Today’s “Ask the Expert” column features Charles Furlough, Vice President of Field Operations with Pillar To Post Home Inspectors.
Q: How can I make my home more energy efficient?
A: Host to Earth Day, April is the perfect time of year to ensure your home is as energy efficient as possible, saving you money while also reducing your carbon footprint.
Below are a few steps you can take to keep your home green and your utility bills down.
Replace your old appliances with ENERGY STAR® certified appliances. ENERGY STAR is an internationally recognized standard for ensuring the energy efficiency of consumer products. Since the standard was founded in 1992, devices bearing the ENERGY STAR logo have been built to more stringent energy-conscious specifications. The specific savings vary depending on the product, but ENERGY STAR-compliant devices save on average, anywhere from 20 to 30 percent less energy.
Upgrade or replace heating, cooling and hot water systems. Homeowners stand to lose a considerable chunk of change on heating and cooling bills thanks to inefficient solutions for keeping their home temperate. A modern, high efficiency furnace, for example, can save hundreds of dollars a year in heating bills when replacing an older, inefficient furnace. A leaky faucet that’s not tended to can also waste hundreds of gallons of water a year, especially if it’s hot water that’s lost.

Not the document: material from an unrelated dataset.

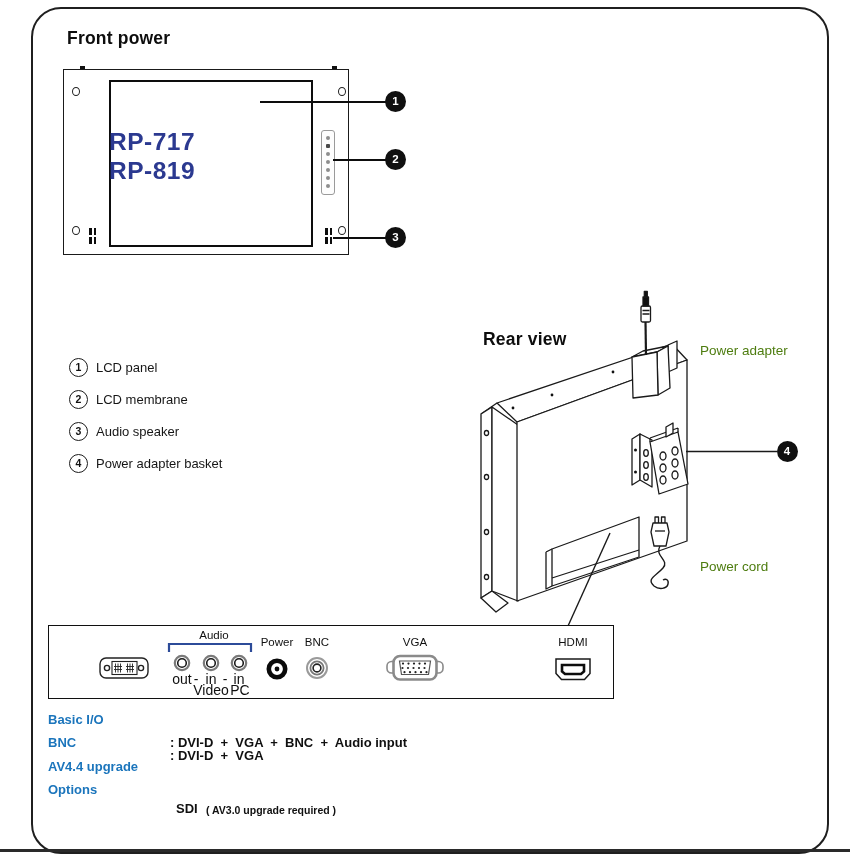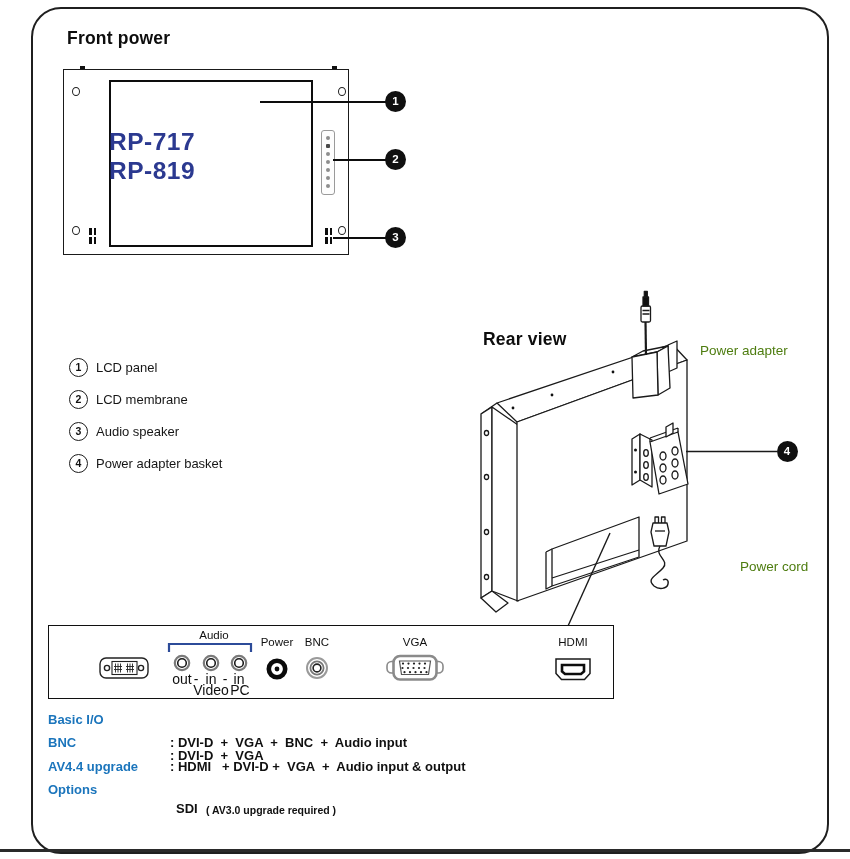"Power cord" div.abs { margin-left: 40px -> none }
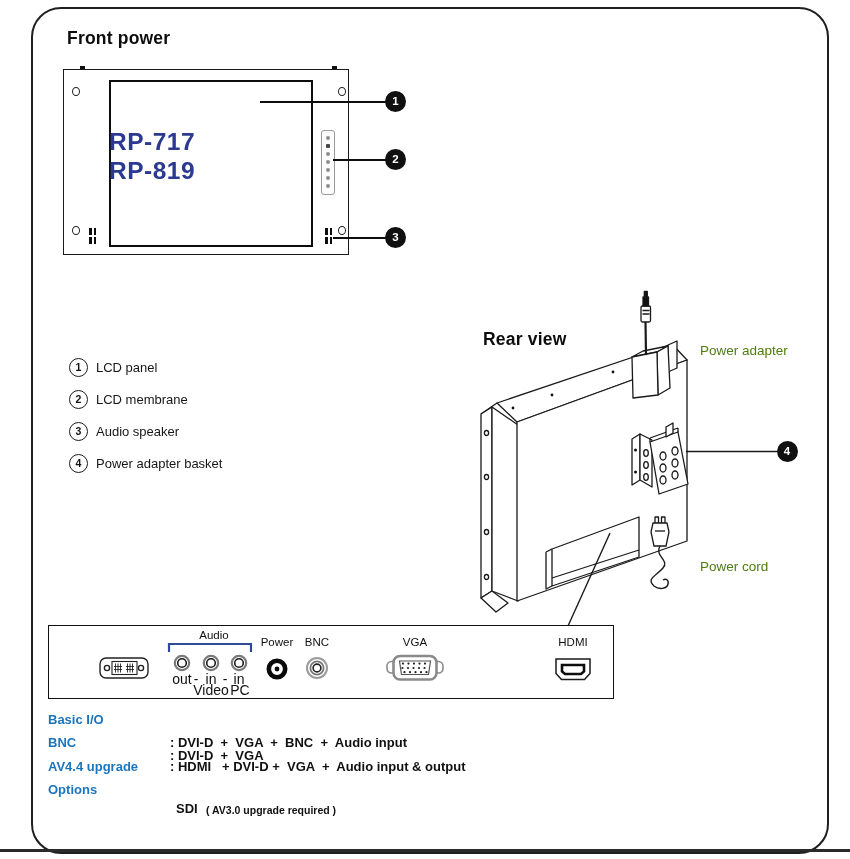": HDMI + DVI-D +" div.abs { html: <div>: HDMI + DVI-D + VGA + Audio input &amp; output</div> -> none }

In the market for a new home? Look for homes that are constructed for energy efficiency. Air sealing and insulation, windows rated for thermal performance and even a home’s positioning relative to the sun can all have an impact on a home’s energy efficiency. If you’re in the market for a new home, focusing your search on recently built homes will increase your chances of finding one that conforms to building facets that adhere to green standards.
Look for green building products used throughout the home. Engineered lumber such as truss floor joists that use less wood and products made from recycled materials such as decks made of recovered wood fiber and recycled polyethylene have less of an impact on the environment. New pressure-treated wood is less toxic and is also greener. Low VOC (volatile organic compounds) paints are another excellent option in the face of more environmentally harmful choices.
When it comes to many of the aforementioned energy efficient alternatives, there will be an upfront cost to make any changes. But in the end, it comes down to a simple return on investment equation. For most green additions, an initial investment can begin to become apparent to your wallet within the year.